Compassionate Hands

Misfit designs and clashing colors excluded these clothes from the sales-rack at the second-hand clothing store. It would seem that even for the poor, these clothes were sub-standard. Heaped on the warehouse floor, they’d been relegated to fill trash bags and sold in bulk for a quarter a bag. As part of a service project with our youth, intending to teach compassion for the poor, I stuffed dozens of trash bags with these odd looking clothes.

As we were finishing up, a rusted-out Cavalier with a cracked windshield sputtered and choked into the parking lot.

Through her missing teeth, a leathery-faced woman smiled and asked us to load thirty of our black bags into her back seat. She looked on with an exuberance that confused me. What was it about these black bags that made them like black pearls for her? As I pushed with all my weight to squeeze the last of the bags into her car, I decided to ask her. She told me of all the people in her trailer park who did not have money to buy clothes. She had very little money, but they had even less. The clothes she was buying were not just for her, but for all her neighbors.

That’s when it hit me that there is a difference between sympathy and compassion. Stuffing trash bags with odd-looking clothing made me aware of how blessed I am and how little others have. It made me feel pained for them, sympathetic, by making me recognized the great separation between us. This woman’s compassion on the other hand had engaged her in the suffering of real people. This is what compassion means--to enter into and suffer with others. Compassion therefore brings people together through the willing embrace of another’s hardship. The poor for this woman were not an objectified class of people she felt sorry for; they are her neighbors and friends. She knows and relates to them personally with the compassion of a loving heart and open hands.
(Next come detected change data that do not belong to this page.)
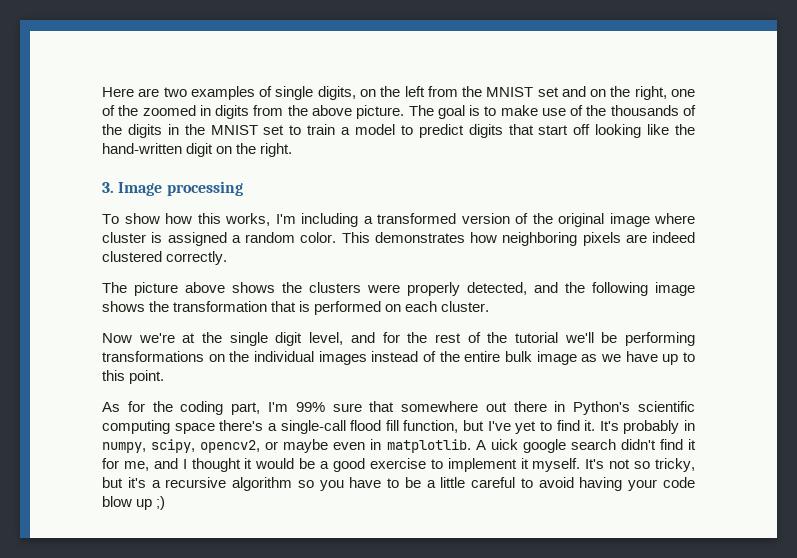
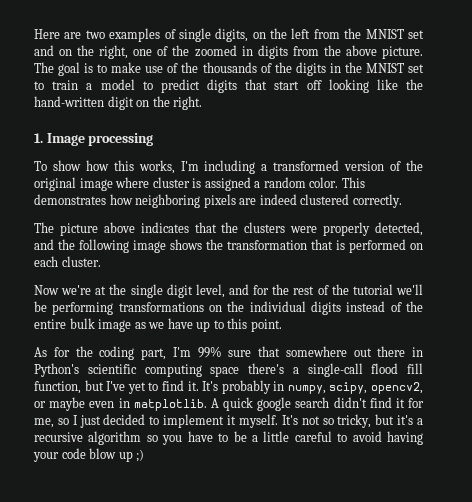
[102,182,114,193] 3. -> [34,133,43,143] 1.
[232,282,275,293] shows -> [140,222,217,233] indicates that
[318,351,367,365] images -> [311,301,341,315] digits
[490,439,518,450] uick -> [223,397,253,411] quick
[153,458,426,472] and I thought it would be a good exercise -> [57,414,146,428] so I just decided

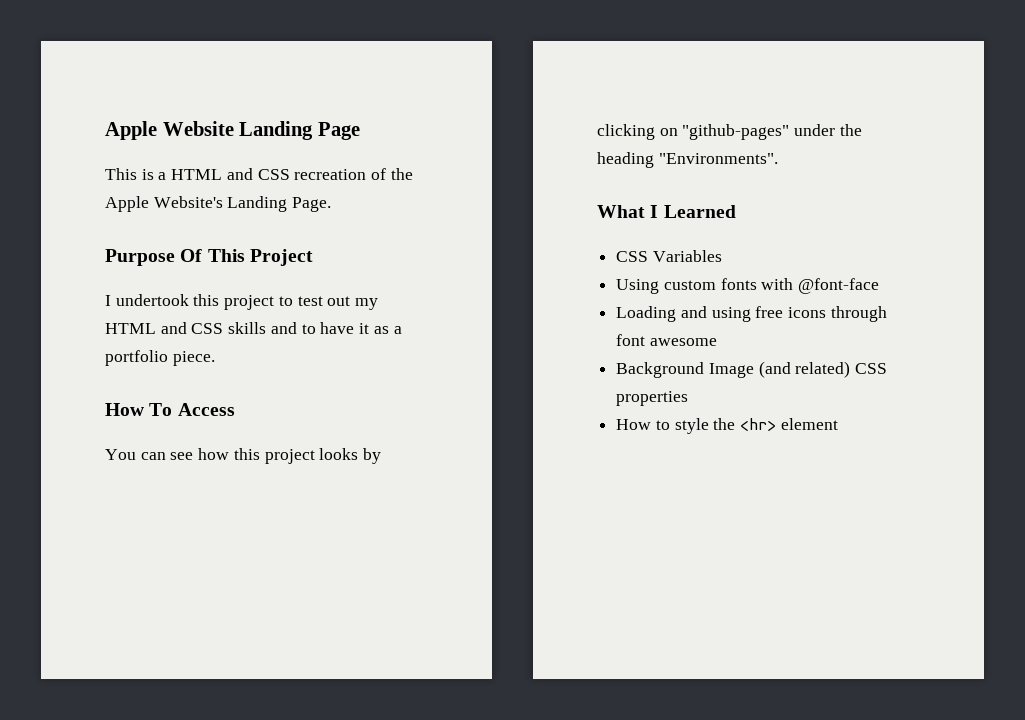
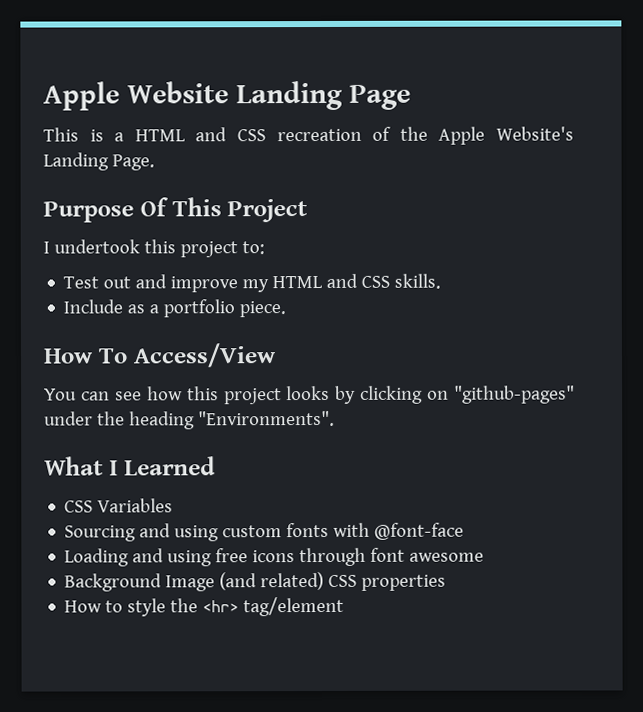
[278,296,379,310] [105,322,370,334] to test out my HTML and CSS skills and to have it -> [241,241,265,255] [63,273,442,293] [63,299,124,314] to: // Test out and improve my HTML and CSS skills. // Include
[177,403,235,416] Access -> [132,343,276,368] Access/View
[616,279,660,294] Using -> [64,523,220,542] Sourcing and using
[780,418,838,430] element -> [243,596,345,617] tag/element

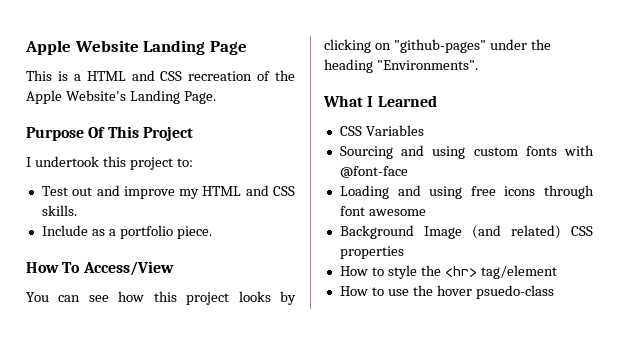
(345, 606) none -> [339,285,554,299] // How to use the hover psuedo-class

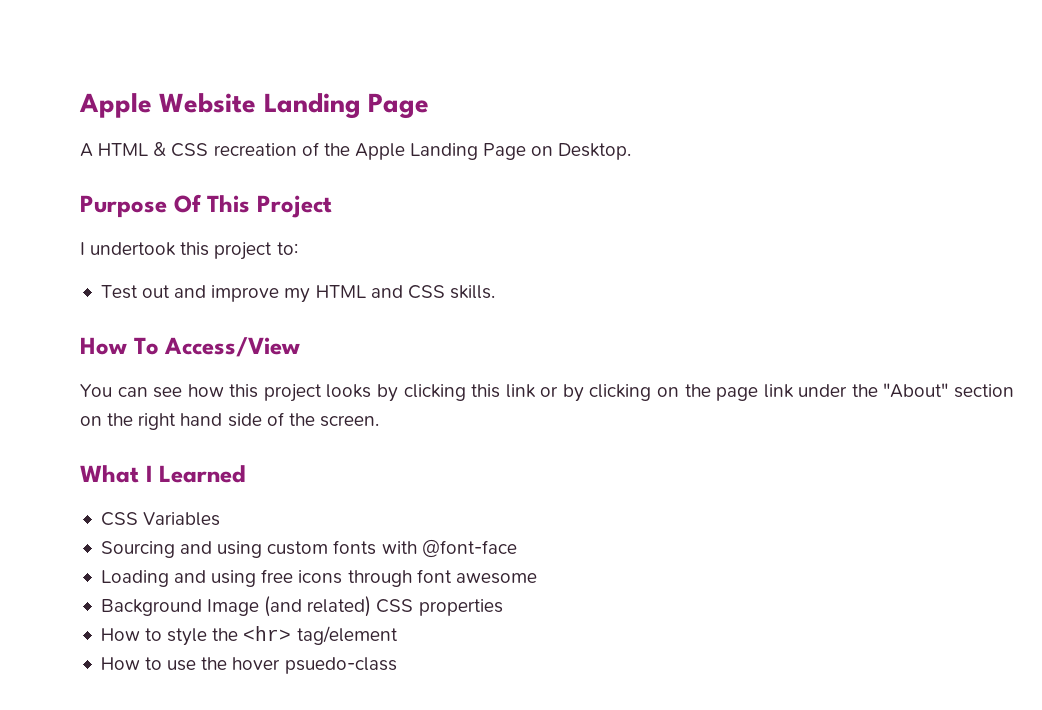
[26,70,155,81] This is a HTML and -> [80,142,167,157] A HTML &
[65,90,216,104] Website's Landing Page. -> [410,143,632,160] Landing Page on Desktop.
[41,225,212,239] // Include as a portfolio piece. -> (495, 292) none
[374,39,551,53] [324,59,478,73] on "github-pages" under the heading "Environments". -> [471,383,1014,402] [80,412,379,430] this link or by clicking on the page link under the "About" section on the right hand side of the screen.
This has always amazed me about God and is one primary reason I follow Jesus. God, in all his glory and might, is not above being personally and lovingly interested in what happens to each of us. Jesus’ person, life, and death on the cross expresses God’s great love and compassion for us. Hands dirtied with our sin and suffering do not inhibit his compassion. On the contrary, his compassion willingly identifies with us, where we are, even at the cost of his own life. In so doing, God’s sympathy takes on the flesh of a true compassion that creates new life in us.

Such compassion is hard for many of us to grasp. We feel a bit like Jesus’ disciple Thomas who doubted until he personally saw the nail-scarred hands of the resurrected Jesus. The good news is that even in our doubt, Jesus’ compassion meets us where we are. Seeing that woman’s compassion for her neighbors reminds me of the kind of compassion Jesus has personally shown toward me and calls me to show toward others. It reminds me that Jesus grasps and empowers my life with nail-pierced hands. That makes all the difference in the world. That makes Jesus’ grasp, and hopefully my life, compassionate. With compassionate hands open, Jesus asks us, "Are you tired? Worn out? Burned out on religion? Come to me. See the nail-scars in my hands. Live in my compassionate grasp and you'll recover your life. I'll show you how to take a real rest and to live freely and lightly."